The whole genome sequence (WGS) of several isolates of Leishmania donovani from VL patients has been sequenced, but it is a matter of pride that Dr. Sarman Singh became the first in the world to carry out the WGS of the PKDL strain of Leishmania. The sequence alignment data showed significant differences in the genome of PKDL strain as compared to VL strains (Gupta et al, 2015). The WGS also revealed a revolutionary finding that a major portion of a saprophytic bacterial (Parvibaculum lavamentivorans DS-1) genome gets integrated into the genome of PKDL strain. On the basis of this discovery new biological phenomenon has been postulated, thereby this integration could be the triggering factor to manifest the two strains differently (the viscerotropic form becoming dermotropic). This landmark discovery also proved his old hypothesis, that Leishmania donovani undergoes in-vivo hybridization to manifest as PKDL. These findings will go a long way in the eradication of old dogma about PKDL.

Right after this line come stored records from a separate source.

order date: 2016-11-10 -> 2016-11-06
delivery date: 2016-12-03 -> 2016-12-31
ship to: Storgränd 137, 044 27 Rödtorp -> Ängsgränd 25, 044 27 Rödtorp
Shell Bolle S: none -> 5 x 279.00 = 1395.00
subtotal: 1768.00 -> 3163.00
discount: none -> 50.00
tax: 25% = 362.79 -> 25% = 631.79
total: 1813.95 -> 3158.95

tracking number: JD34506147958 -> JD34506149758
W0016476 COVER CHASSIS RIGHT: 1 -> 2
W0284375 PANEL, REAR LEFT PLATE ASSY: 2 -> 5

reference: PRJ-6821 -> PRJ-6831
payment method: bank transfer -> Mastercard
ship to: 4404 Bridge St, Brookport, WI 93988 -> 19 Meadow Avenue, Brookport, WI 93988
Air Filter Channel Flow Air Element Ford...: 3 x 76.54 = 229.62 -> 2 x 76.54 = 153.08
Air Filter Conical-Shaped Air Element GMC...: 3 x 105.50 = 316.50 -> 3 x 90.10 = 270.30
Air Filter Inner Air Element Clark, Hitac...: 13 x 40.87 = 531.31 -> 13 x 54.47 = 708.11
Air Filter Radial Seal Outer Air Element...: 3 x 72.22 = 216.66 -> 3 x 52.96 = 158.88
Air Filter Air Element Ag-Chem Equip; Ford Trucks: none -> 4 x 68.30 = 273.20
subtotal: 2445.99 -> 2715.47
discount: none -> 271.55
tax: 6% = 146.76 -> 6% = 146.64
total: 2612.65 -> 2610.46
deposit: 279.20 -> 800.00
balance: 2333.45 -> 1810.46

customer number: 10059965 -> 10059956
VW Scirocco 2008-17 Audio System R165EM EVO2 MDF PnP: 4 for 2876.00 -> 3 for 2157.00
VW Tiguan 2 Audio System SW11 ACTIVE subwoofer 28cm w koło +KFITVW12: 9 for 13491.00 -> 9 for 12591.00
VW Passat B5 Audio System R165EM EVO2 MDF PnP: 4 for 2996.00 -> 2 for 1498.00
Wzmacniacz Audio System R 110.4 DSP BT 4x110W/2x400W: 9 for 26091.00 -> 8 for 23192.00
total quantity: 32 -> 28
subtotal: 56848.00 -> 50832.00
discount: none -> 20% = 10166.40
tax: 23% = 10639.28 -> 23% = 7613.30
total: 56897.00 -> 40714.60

India has distinction of having maximum cases of HIV, TB and Leishmaniasis. In an in-depth invited review in International Journal of Infectious Diseases Dr. Singh discusses the current scenario of HIV-leishmania co-infection and factors that contributed to help quell this duo, in contrast to the other co-endemic countries (Singh, 2014). However, the Leishmania and TB both are co-endemic in several parts of eastern India. It is also known that approximately 20% VL patients will have concomitant or subsequent Tuberculosis but there is no effective vaccine for these infections. Considering this as a major research challenge, for the first time his team prepared a self-cleaving chimeric DNA vaccine which can be used against both TB and visceral leishmaniasis (Dey et al, 2008). This cutting edge innovation has been patented globally (PCT/IN2009/000093). The department of Biotechnology who funded and licensed this this work, observed this invention as of high commercial value. The reputed journal Vaccine invited him to publish this innovative research to publish in their special issue (Dey & Singh, 2009) and again another reputed journal (Parasites and Vectors) invited him to write a systemic review on Leishmania vaccines (Srivastava et al 2015).
Miltefosine is a new drug approved for the treatment of VL in 2004 only but within few years of its introduction, the efficacy has gone down. To understand the mechanism of resistance, in an avant-garde study his team has discovered novel mutations in the genes of Leishmania; which impart resistance to miltefosine. These mutations can now be used as molecular markers to diagnose and predict miltefosine resistance in circulating strains at an initial stage (Srivastava et al, 2016).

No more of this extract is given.